Web interface edit records:
=== Section Start ===

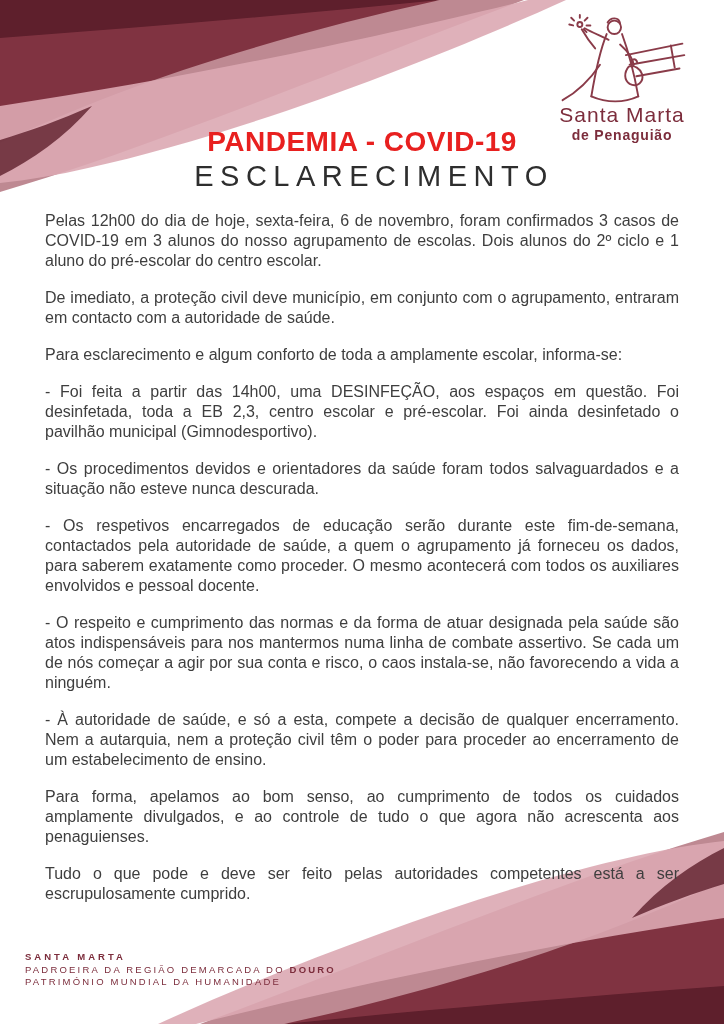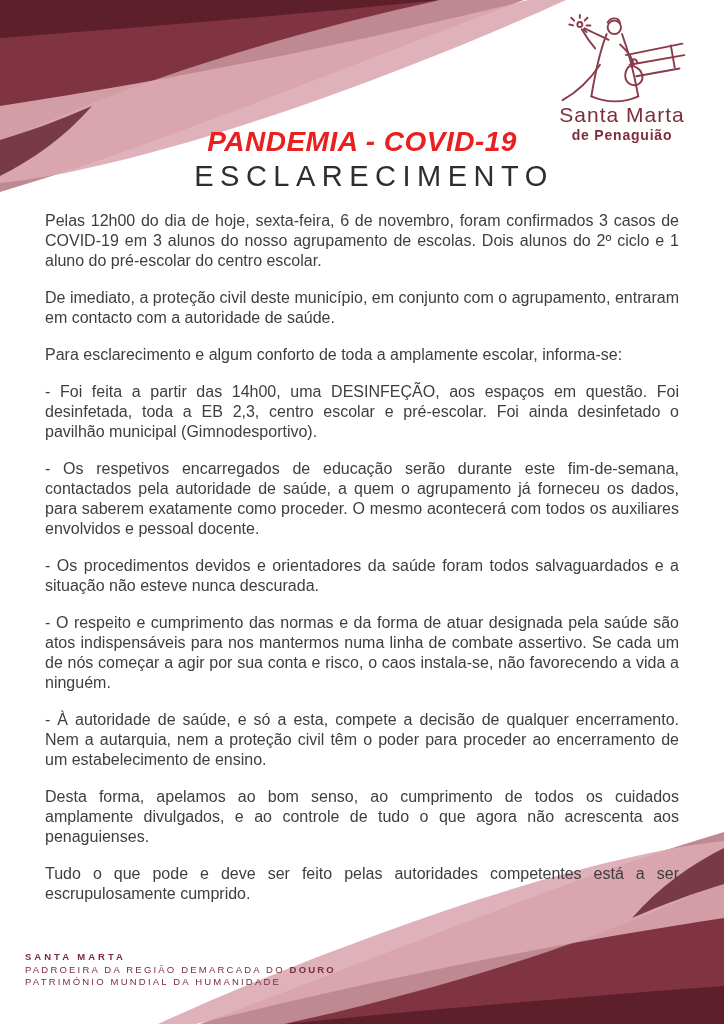--- a/index.html
+++ b/index.html
@@ -37,21 +37,21 @@
   .logo-subname{
     font-size:14px;font-weight:700;letter-spacing:0.8px;
     color:var(--maroon-text);margin-top:1px;
   }
   
   .header{
     position:absolute;top:127px;left:0;right:0;text-align:center;
   }
   .title{
     font-size:28px;font-weight:800;letter-spacing:0.5px;
-    color:var(--accent-red);line-height:1.1;font-style:italic;
+    color:var(--accent-red);line-height:1.1;
   }
   .subtitle{
     font-size:29px;font-weight:400;letter-spacing:6.5px;
     color:#2E2E2E;margin-top:3px;line-height:1.1;margin-left:24px;
   }
   
   .content{
     position:absolute;top:211px;left:45px;width:634px;
     color:var(--body-text);
   }
@@ -119,28 +119,28 @@
     <div class="logo-subname">de Penaguião</div>
   </div>
 
   <div class="header">
     <div class="title">PANDEMIA - COVID-19</div>
     <div class="subtitle">ESCLARECIMENTO</div>
   </div>
 
   <div class="content">
     <p>Pelas 12h00 do dia de hoje, sexta-feira, 6 de novembro, foram confirmados 3 casos de COVID-19 em 3 alunos do nosso agrupamento de escolas. Dois alunos do 2º ciclo e 1 aluno do pré-escolar do centro escolar.</p>
-    <p>De imediato, a proteção civil deste município, em conjunto com o agrupamento, entraram em contacto com a autoridade de saúde.</p>
+    <p>De imediato, a proteção civil deve município, em conjunto com o agrupamento, entraram em contacto com a autoridade de saúde.</p>
     <p>Para esclarecimento e algum conforto de toda a amplamente escolar, informa-se:</p>
     <p>- Foi feita a partir das 14h00, uma DESINFEÇÃO, aos espaços em questão. Foi desinfetada, toda a EB 2,3, centro escolar e pré-escolar. Foi ainda desinfetado o pavilhão municipal (Gimnodesportivo).</p>
+    <p>- Os procedimentos devidos e orientadores da saúde foram todos salvaguardados e a situação não esteve nunca descurada.</p>
     <p>- Os respetivos encarregados de educação serão durante este fim-de-semana, contactados pela autoridade de saúde, a quem o agrupamento já forneceu os dados, para saberem exatamente como proceder. O mesmo acontecerá com todos os auxiliares envolvidos e pessoal docente.</p>
-    <p>- Os procedimentos devidos e orientadores da saúde foram todos salvaguardados e a situação não esteve nunca descurada.</p>
     <p>- O respeito e cumprimento das normas e da forma de atuar designada pela saúde são atos indispensáveis para nos mantermos numa linha de combate assertivo. Se cada um de nós começar a agir por sua conta e risco, o caos instala-se, não favorecendo a vida a ninguém.</p>
     <p>- À autoridade de saúde, e só a esta, compete a decisão de qualquer encerramento. Nem a autarquia, nem a proteção civil têm o poder para proceder ao encerramento de um estabelecimento de ensino.</p>
-    <p>Desta forma, apelamos ao bom senso, ao cumprimento de todos os cuidados amplamente divulgados, e ao controle de tudo o que agora não acrescenta aos penaguienses.</p>
+    <p>Para forma, apelamos ao bom senso, ao cumprimento de todos os cuidados amplamente divulgados, e ao controle de tudo o que agora não acrescenta aos penaguienses.</p>
     <p>Tudo o que pode e deve ser feito pelas autoridades competentes está a ser escrupulosamente cumprido.</p>
   </div>
 
   <div class="footer">
     <div class="f1">SANTA MARTA</div>
     <div class="f2"><span>PADROEIRA DA REGIÃO DEMARCADA DO </span><b>DOURO</b></div>
     <div class="f3">PATRIMÓNIO MUNDIAL DA HUMANIDADE</div>
   </div>
 
 </div>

=== Section End ===

Your objective: Pull every line containing "contacto" out of the records.

Task output:
-    <p>De imediato, a proteção civil deste município, em conjunto com o agrupamento, entraram em contacto com a autoridade de saúde.</p>
+    <p>De imediato, a proteção civil deve município, em conjunto com o agrupamento, entraram em contacto com a autoridade de saúde.</p>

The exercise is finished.